La croissance économique se calculant sur l’année précédente, l’année 2021 était la première année durant laquelle l’économie a pu fonctionner d’une façon à peu près normale après des années de chute libre. D’où cette croissance entre 7 et 8,5%. Il faut tout de même prendre en compte le fait que l’économie vénézuélienne n’est qu’une fraction de ce qu’elle était il y a une décennie. Certains calculs estiment que la destruction du PIB du Venezuela est supérieure à 75% – que les trois quarts de l’économie ont disparu en cinq ans ! Par conséquent, n’importe quel redémarrage de l’économie est immédiatement sensible dans les indicateurs macro-économiques. 

Dernier point : l’industrie pétrolière a recommencé à fonctionner.

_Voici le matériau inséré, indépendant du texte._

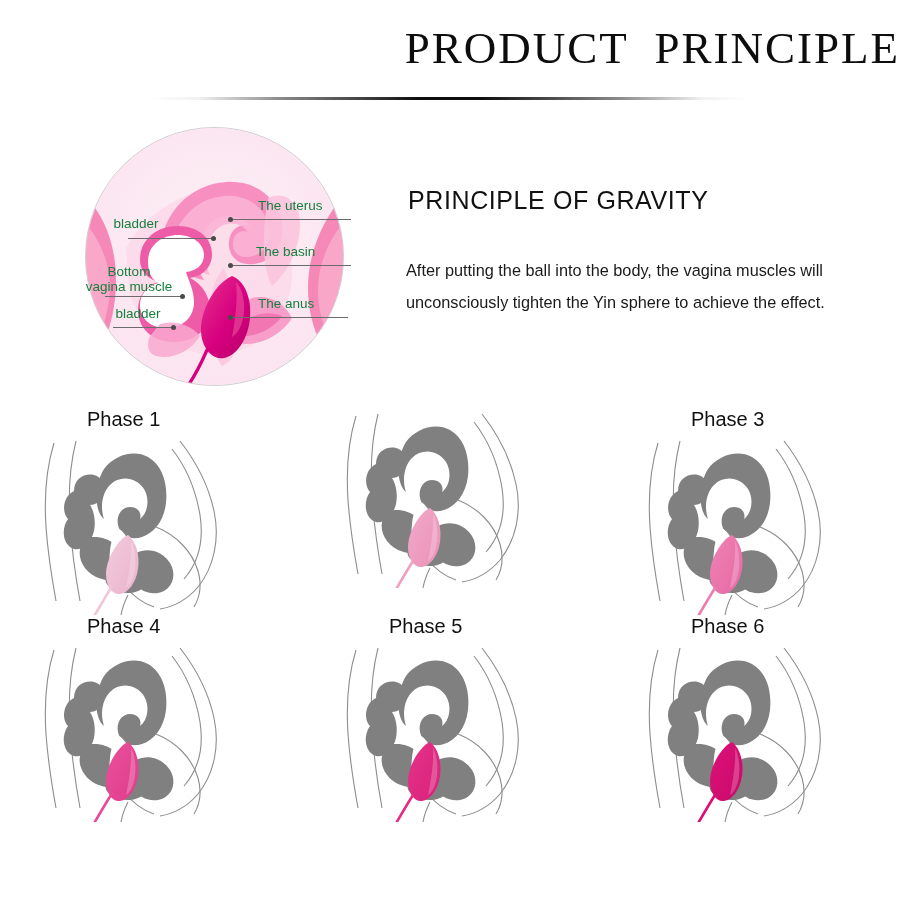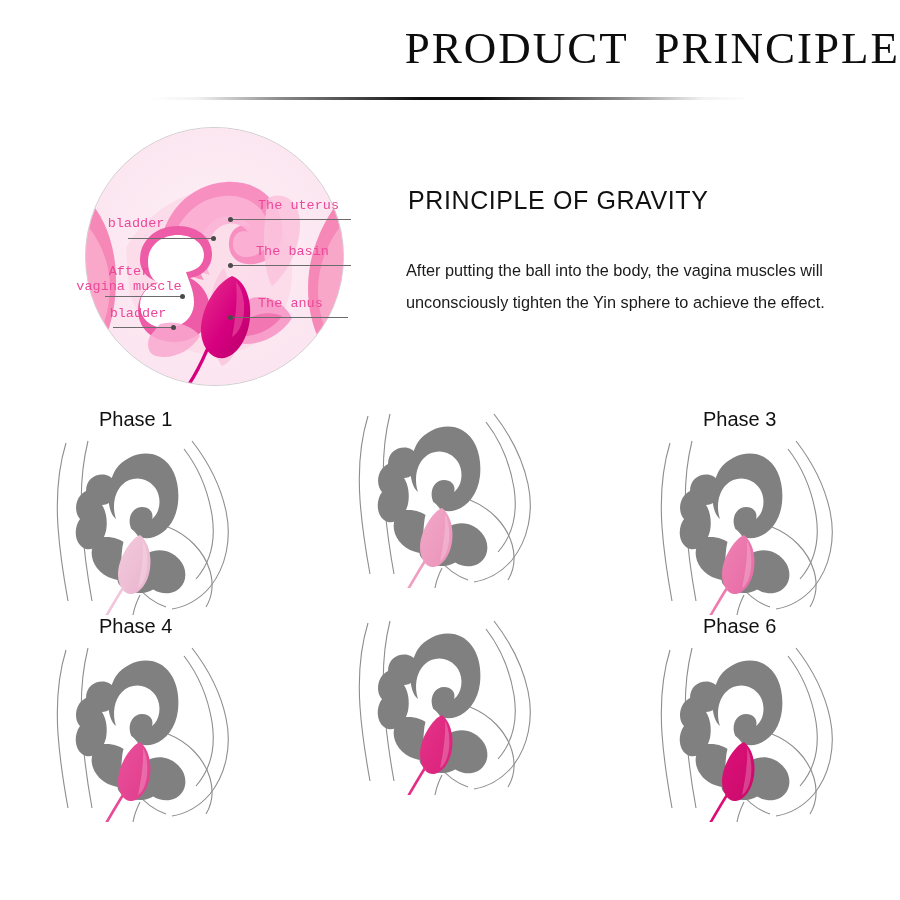"The uterus" .lbl { color: #ec4899 -> #15803d; font-family: Liberation Mono, monospace -> none }
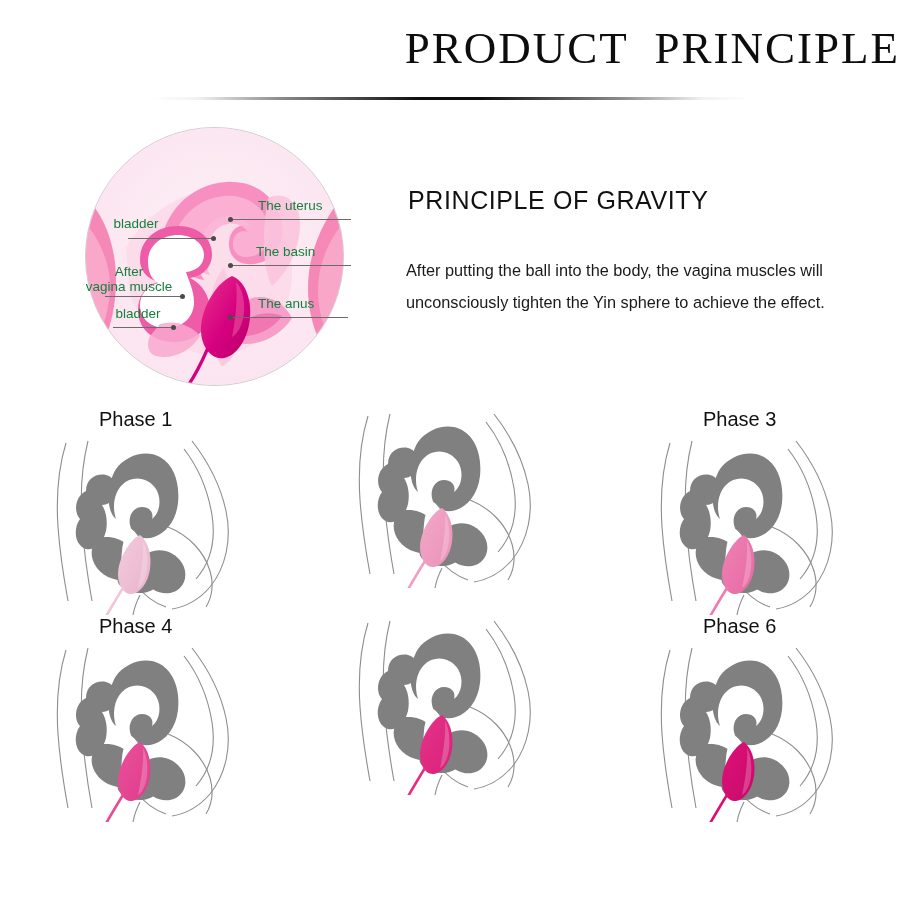"After" span { text: After -> Bottom }
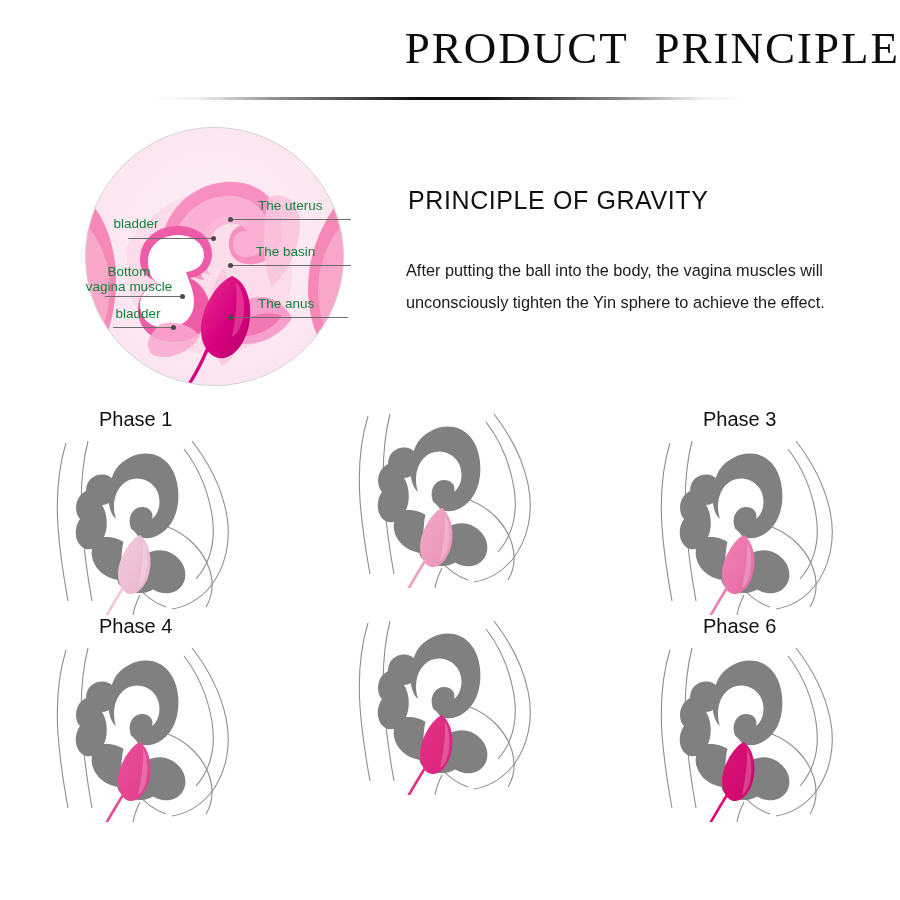"Phase 1" .phase-row { padding-left: 12px -> none }
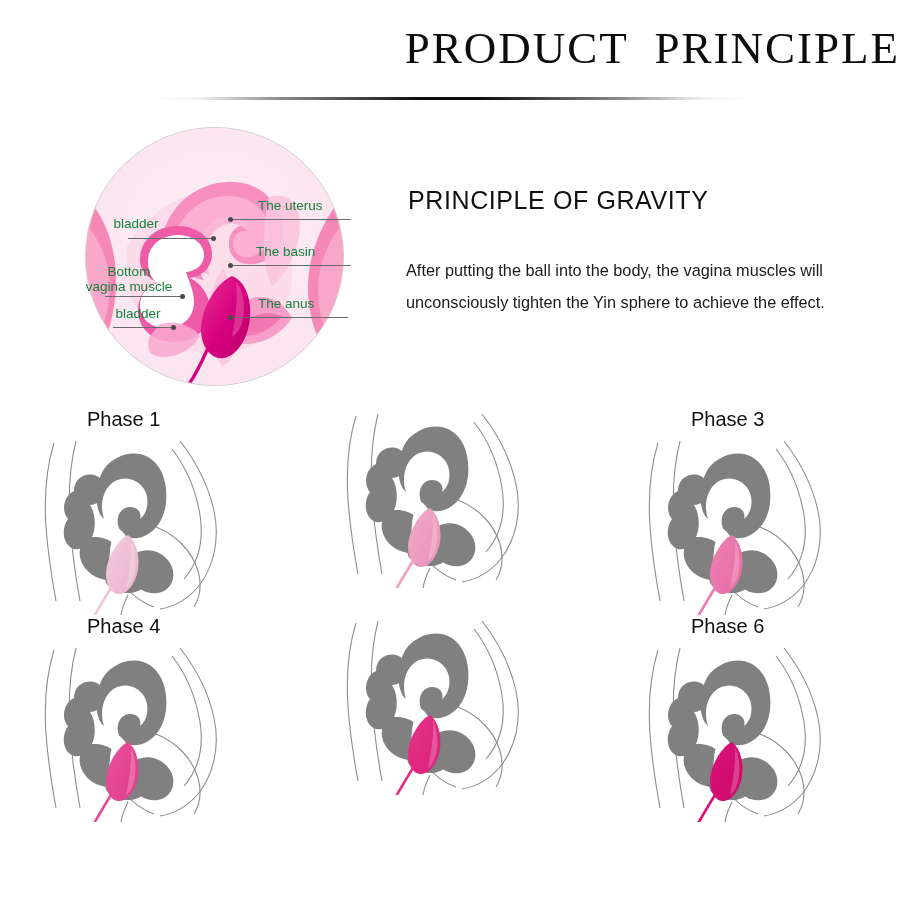"Phase 5" div.phase-label { html: none -> <div>Phase 5</div> }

Le secteur privé a accru son rôle dans l’exportation du pétrole et sa commercialisation (la PDVSA étant sanctionnée, elle ne pouvait passer des contrats avec des tiers, qui se seraient eux-même exposés aux sanctions des États-Unis). Un mécanisme a été trouvé : la société pétrolière vénézuélienne vend son pétrole à des privés locaux qui eux-mêmes le commercialisent sur le marché et le monétisent. Une partie des produits de la vente revient dans l’économie nationale.

LVSL – Comment comprendre la stratégie de l’administration Biden ? Les sanctions n’ont pas été levées. D’un autre côté, l’État vénézuélien parvient à les contourner assez ouvertement en passant par le secteur privé, via ce mécanisme que vous venez de décrire. Pensez-vous que Joe Biden hérite de la stratégie de pression maximale qui était celle de Donald Trump visant à imposer un changement de gouvernement au Venezuela ? Ou estimez-vous qu’il a adouci son approche, tout en maintenant des sanctions pour donner des gages à son électorat de Miami ? 

[NDLR : Miami concentre les citoyens américains issus du sous-continent, généralement hostiles à Cuba et au Venezuela]

TP – Revenons à l’origine de ces sanctions. C’est l’administration Obama qui, la première, a bâti les bases légales des sanctions. C’est Barack Obama, en 2015, qui décrète que le Venezuela est une menace extraordinaire et laisse le champ ouvert à l’adoption de sanctions.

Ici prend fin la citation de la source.